Jan
19

The Essence of Wholeness

By

The sun will rise another day

I received this message and question from a reader;

“Dear Darlene,

I love your blog, emerging from broken. I read it every day and I think it is the most ROCKING website going.

Okay, so you talk a lot about wholeness in your posts and it’s in your blog subtitle too. I think I have an idea of what wholeness is, but you seem to have this really rich, deep understanding of what it is. So I am really curious to hear you explain it in your own words. What is wholeness? What does it mean to you to be whole? Does it mean you don’t struggle anymore? Does it mean you have soaring self-esteem?
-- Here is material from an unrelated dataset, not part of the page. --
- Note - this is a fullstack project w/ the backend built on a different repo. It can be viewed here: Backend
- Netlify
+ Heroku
Does it mean you’re never depressed and always happy? I am at the tail end of my own therapy, and peering into the world that waits for me. But sometimes I still have those little doubts that I’m ready, that I’m whole in the same way that you are.

Sincerely, 99% Sure I’m whole too

Dearest Fellow Seeker

Thank you for your enthusiastic encouragement!
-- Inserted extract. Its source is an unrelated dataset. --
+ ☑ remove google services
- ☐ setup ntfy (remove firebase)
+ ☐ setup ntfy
When I first read this question I wondered how the heck I was going to answer it, but then I decided to answer a small aspect of it. I am sure that other aspects will be covered in later posts.

I wanted to address your question asking me if I am never depressed and always happy.  I rarely feel “depressed” in the way that I used to feel, but sometimes I feel down. Not every day is a perfect day and life isn’t always easy.  I wouldn’t say that I am always happy, in the way that we think of as happy (although most of my friends would say that I am a pretty happy person).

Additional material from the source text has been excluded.